See? I the lure of football tugs us (me) away from science fiction once again. It’s still all around, of course….a hushed omnipotent presence. My tag cloud is titled after the classic science fiction novel by Edgar Pangborn. On my home page, The Magic World, my blogroll is call The Happening World…an homage to John Brunner’s novel Stand On Zanzibar. I mentioned the connection between Harlan Ellison and the calender. So why do I hate science fiction? Is for the same reason that I hate music?? Music after all, has too many notes. No, it can’t be that. Too many words?? If I had anything against words, I’d have shut up long ago. Science Fiction is just a bunch of words, and music is just a bunch of notes.
I think what started happening, and I’m dating this back to the early 1980’s, is that Science Fiction started careening off into the fantasy role-playing game realm. And more and more of the focus was on that sort of thing, endless sagas and ragas and mantras and series after series of sword and sorcery and other dull tedious shite masquerading as science fiction. I’m sure there is a virtue in some of this. But when I say I hate Science Fiction, I more likely hate what has become of it. I’m also being somewhat unreasonable about this, a fockin’ punk about it to be exact. But so much of science fiction has disinterested me since the early 80’s, despite my being very passionate about it and active in SF Fandom during the 80’s.
For example, I’m sure there’s a virtue in George R.R. Martin’s series A Game Of Thrones.
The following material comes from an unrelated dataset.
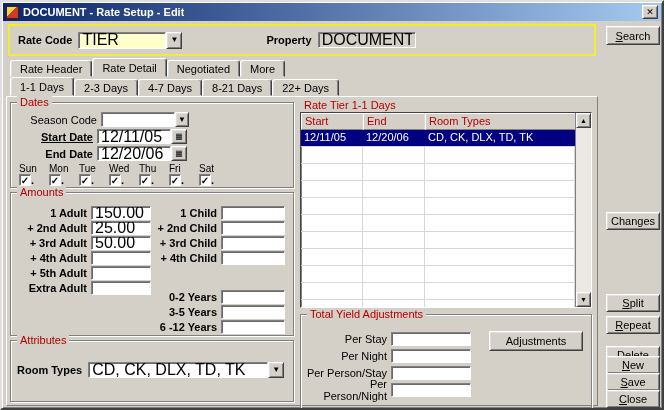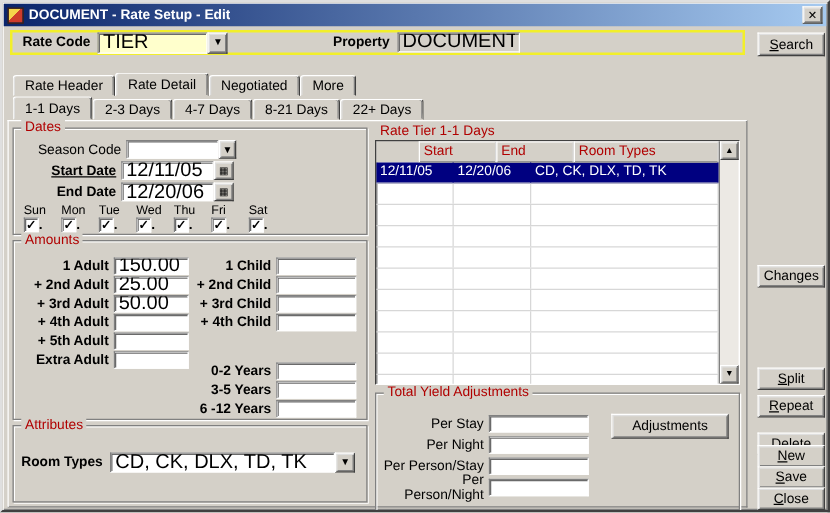"Rate Code" .yellow-box { height: 20px -> 32px }
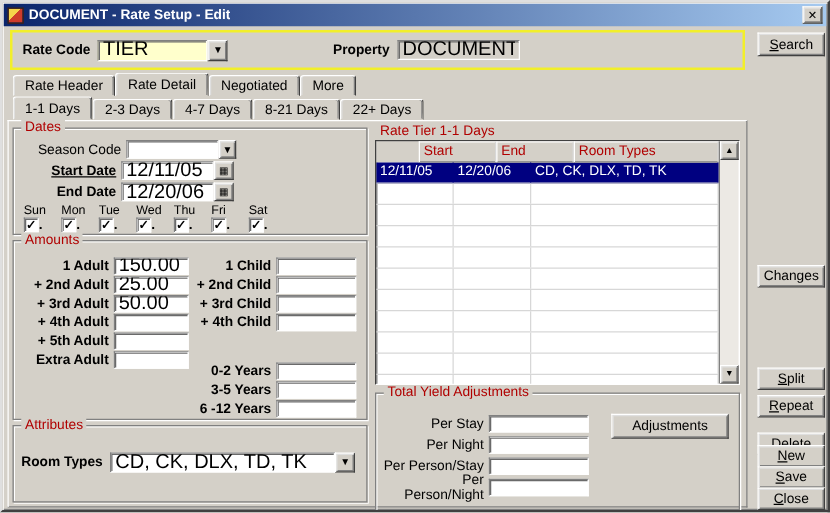"Start" .grid-header { padding-left: 34px -> none }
But how many 1200 page novels about this stuff do we really need. 5 of them are out there right now, with 2 more forthcoming. And that’s just the tip of this iceberg. It’s not just this series. There are endless amounts of this sort of stuff. Now George R.R. Martin is a nice guy. I press-ganged him into participating in a panel on politics and science fiction I was moderating entitled As The Worlds Revolt–Have Government, Will Travel at Minicon 19. My buddy from Appleton WI, Stan Erickson, also participated. It was a different world back then. And I thank George for being a nice guy and a good sport back then and helping out.
But as for Science Fiction…do you really think I hate it?
Have you checked yourself for feathers lately?
What I hate more is that ManU(re) just beat Everton 2-0 at Old Trafford moments ago. I hate that deeply. And with that. It’s time for the Super Bowl, in AFRICA!! And, a beer.
Just don’t forget, that the REAL virtue of science fiction is that….the sky is not a limit.